Mary Elizabeth Lindsey and Zack Doxey had nine known children: (1) Julia Doxey, (2) Grace Doxey, (3) Daniel Doxey, (4) Sanford Doxey, (5) Elizabeth Doxey, (6) Matilda Jane Doxey, (7) Jonathan Lindsey Doxey, (8) Willis A. Doxey, and (9) George A. Doxey.
Matilda Jane Doxey (c1851 - 1902) married Hodges Gallop Owens (d. 1893). The late Hazel Smith McLean enjoyed sharing delightful stories about his capers during the Late Unpleasantness. During Federal Occupation of Currituck during the Civil War, Hodges delighted in playing pranks on and generally riling the dander of the Union troops. One story told of his riding on horseback to attend a wedding on the old Harrison plantation in present-day Harbinger, when Union soldiers shot at him and actually tore holes in his duster with their gunshots. Hodges sought refuge on the scaffold of a scuppernong grapevine at his mother's house, which was regularly checked by Union soldiers seeking his whereabouts. He developed a method of communicating with his mother to let her know he was alright - he would crow like a rooster, and at all times of day he would crow so that
she would not worry about him.
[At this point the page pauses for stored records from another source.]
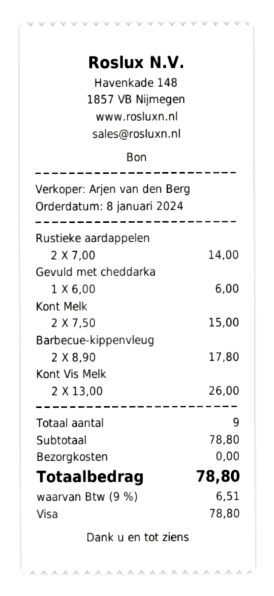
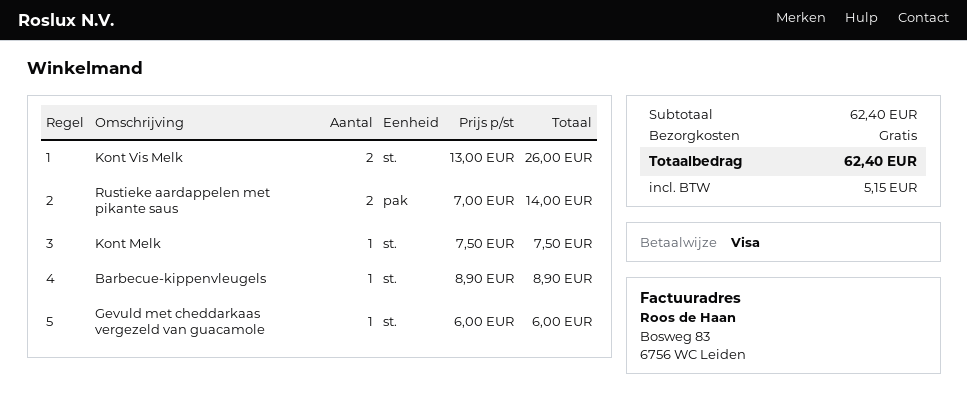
Kont Melk: 2 x 7.50 = 15.00 -> 1 x 7.50 = 7.50
Barbecue-kippenvleug: 2 x 8.90 = 17.80 -> 1 x 8.90 = 8.90
subtotal: 78.80 -> 62.40
tax: 6.51 -> 5.15
total: 78.80 -> 62.40

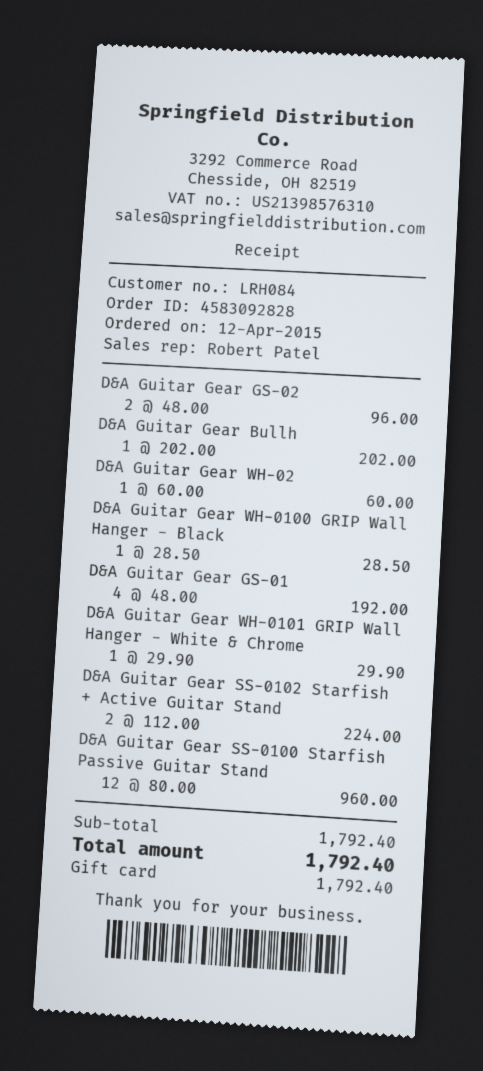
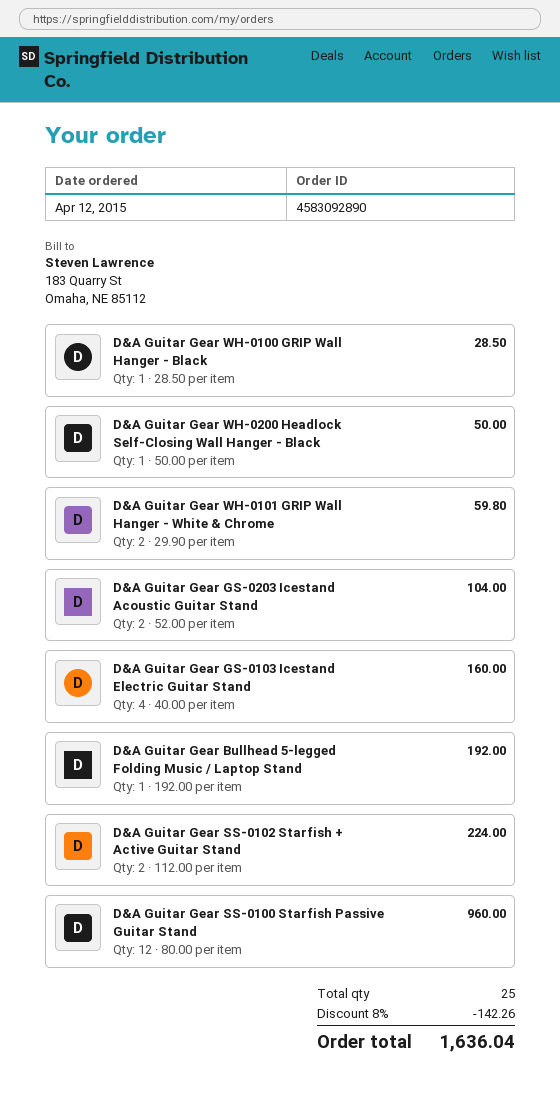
order number: 4583092828 -> 4583092890
D&A Guitar Gear GS-02: 2 x 48.00 = 96.00 -> 2 x 52.00 = 104.00
D&A Guitar Gear Bullh: 1 x 202.00 = 202.00 -> 1 x 192.00 = 192.00
D&A Guitar Gear WH-02: 1 x 60.00 = 60.00 -> 1 x 50.00 = 50.00
D&A Guitar Gear GS-01: 4 x 48.00 = 192.00 -> 4 x 40.00 = 160.00
D&A Guitar Gear WH-0101 GRIP Wall Hanger - White & Chrome: 1 x 29.90 = 29.90 -> 2 x 29.90 = 59.80
discount: none -> 8% = 142.26
total: 1792.40 -> 1636.04

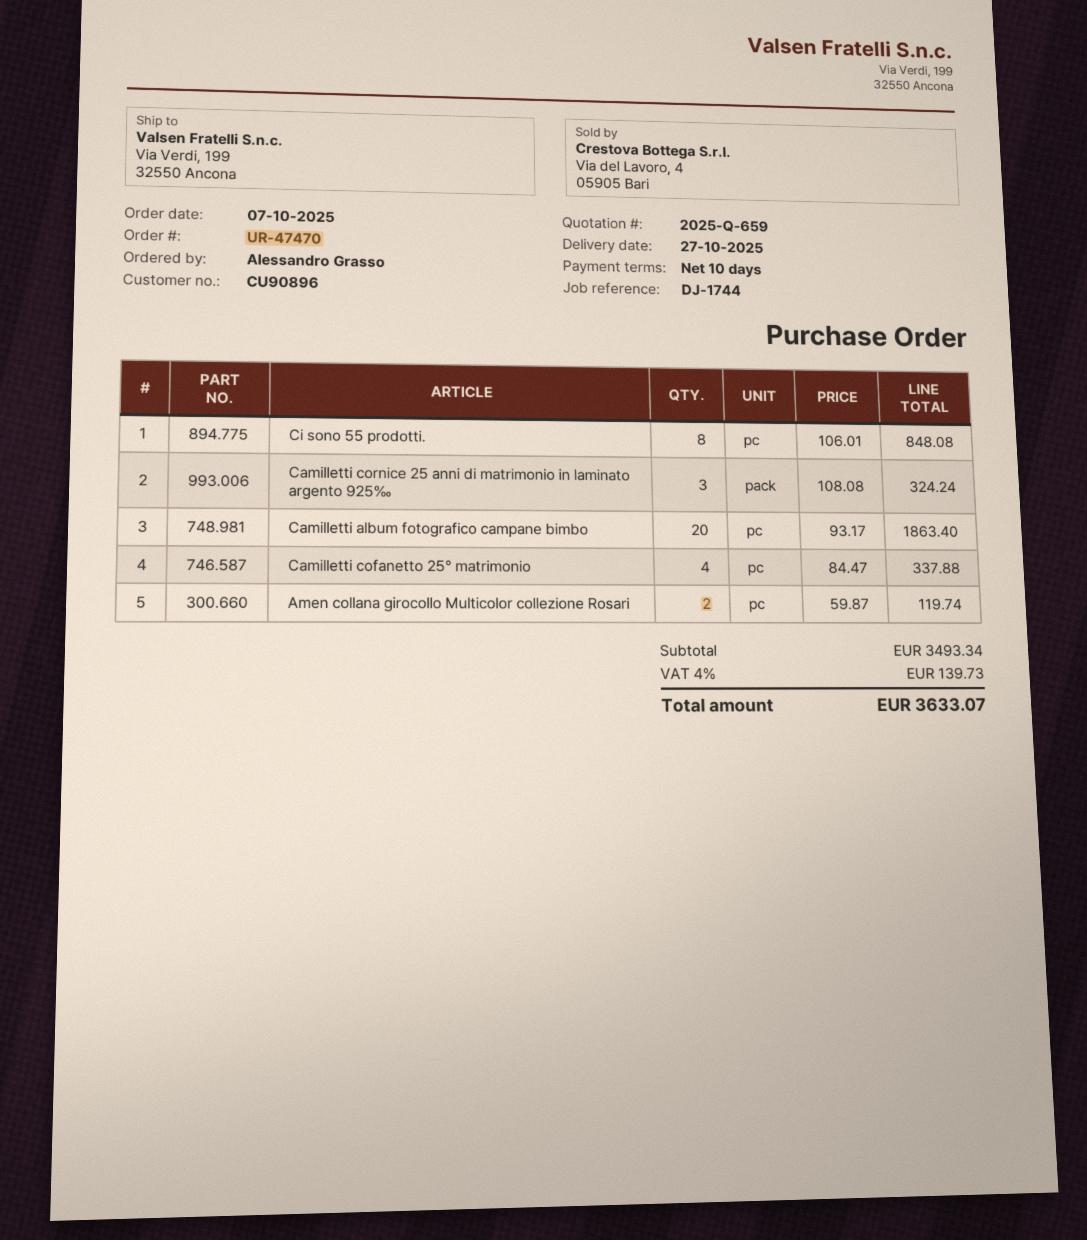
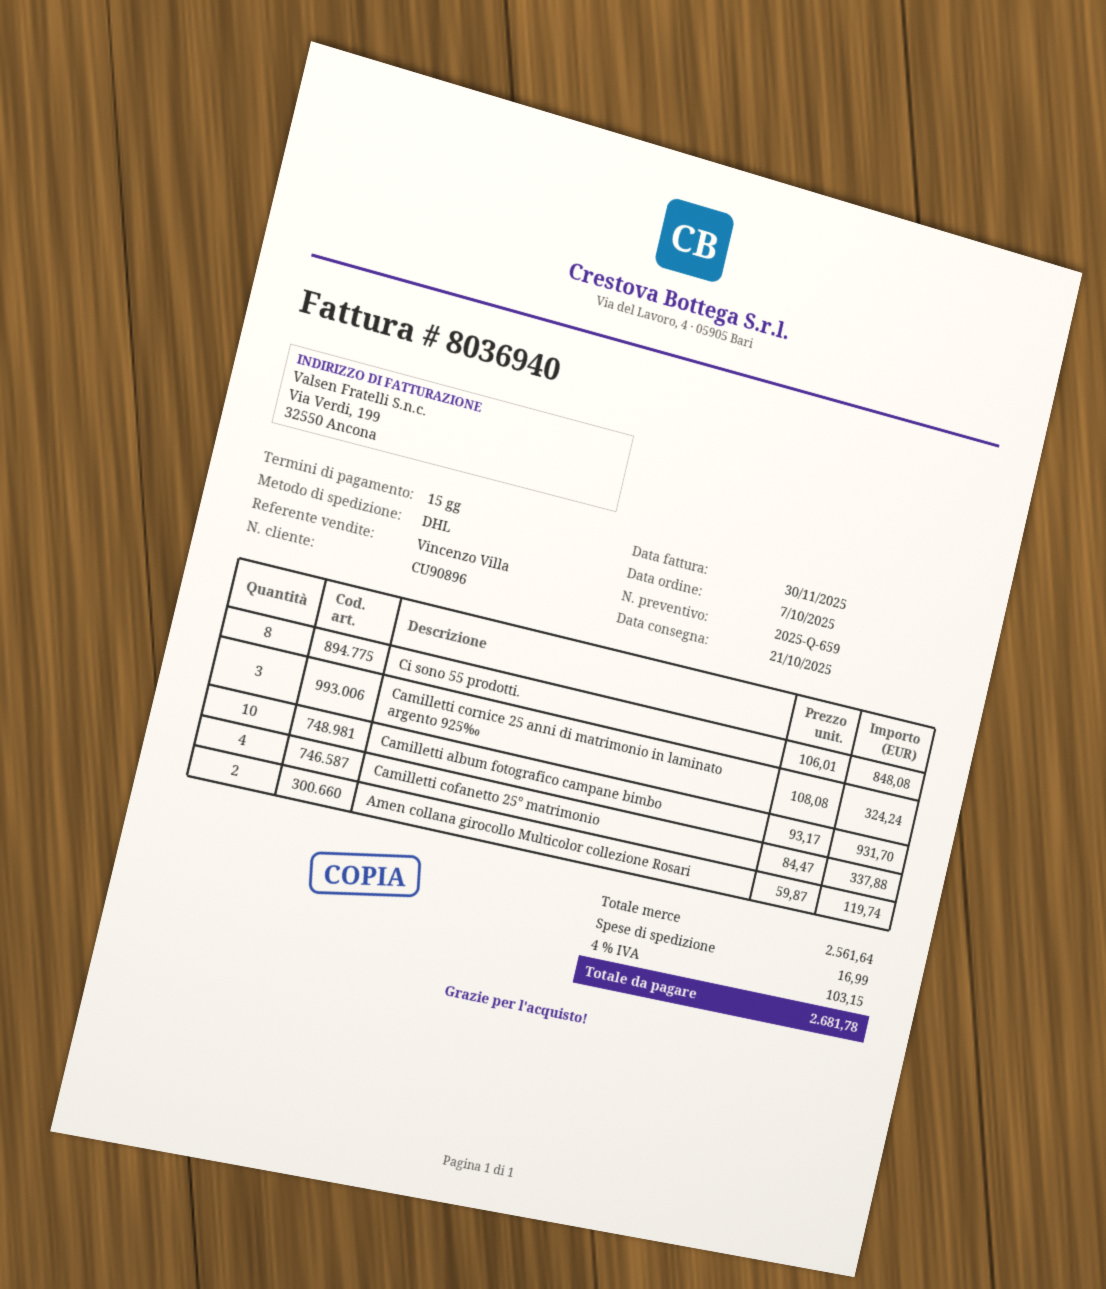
delivery date: 2025-10-27 -> 2025-10-21
payment terms: 10 days -> 15 days
Camilletti album fotografico campane bimbo: 20 x 93.17 = 1863.40 -> 10 x 93.17 = 931.70
subtotal: 3493.34 -> 2561.64
shipping: none -> 16.99
tax: 4% = 139.73 -> 4% = 103.15
total: 3633.07 -> 2681.78

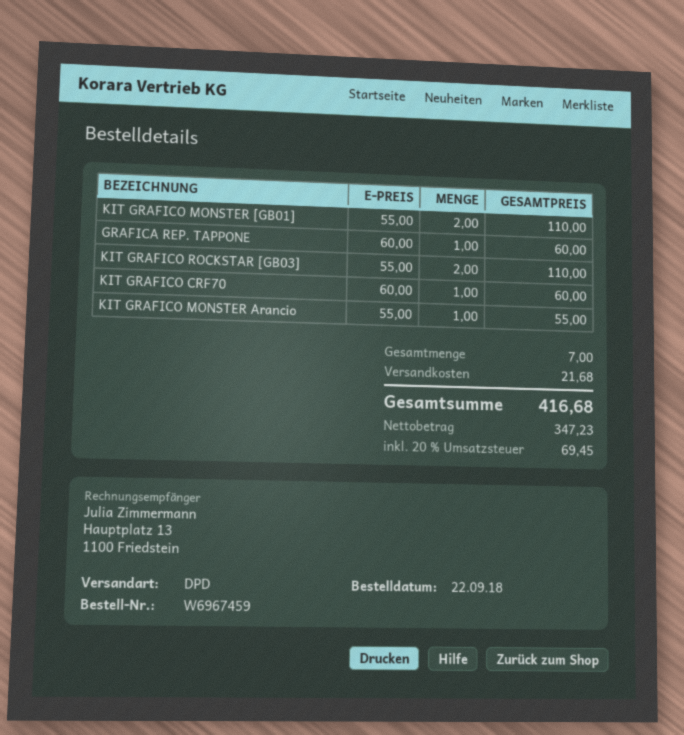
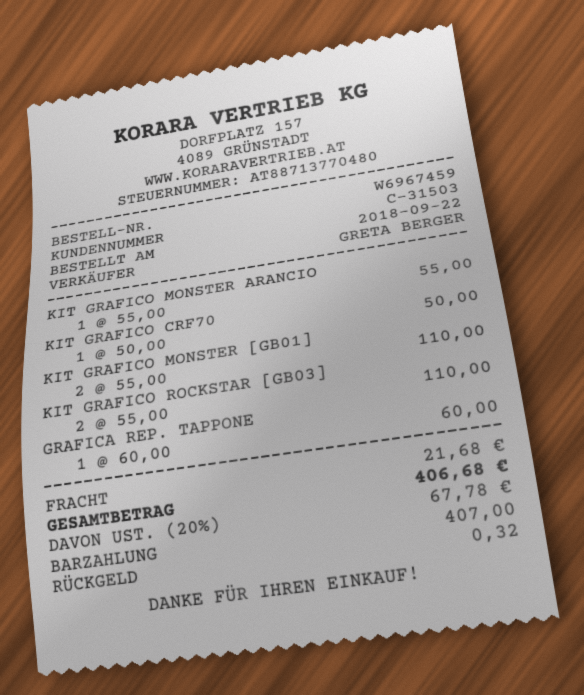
KIT GRAFICO CRF70: 1 x 60.00 = 60.00 -> 1 x 50.00 = 50.00
tax: 20% = 69.45 -> 20% = 67.78
total: 416.68 -> 406.68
A federal vessel, the "Lottie" was anchored in Johnson's Bay on the Currituck Sound near the Graham Gallop and James Brinson properties, and the troops would come ashore in the morning to proceed with their pillaging and burning. Hodges kept close eye on the troops and observed them from the nearby swamps. One day after he was sure all the troops had left the "Lottie", he swam out to the vessel and set fire to it, burned it to the water line, and the remaining boat eventually sank, and the site is known today as the "Lottie Slough". The "Lottie" was
commissioned first in the Mississippi River region and in 1863 was sent to the Currituck Sound by coming around by Key West.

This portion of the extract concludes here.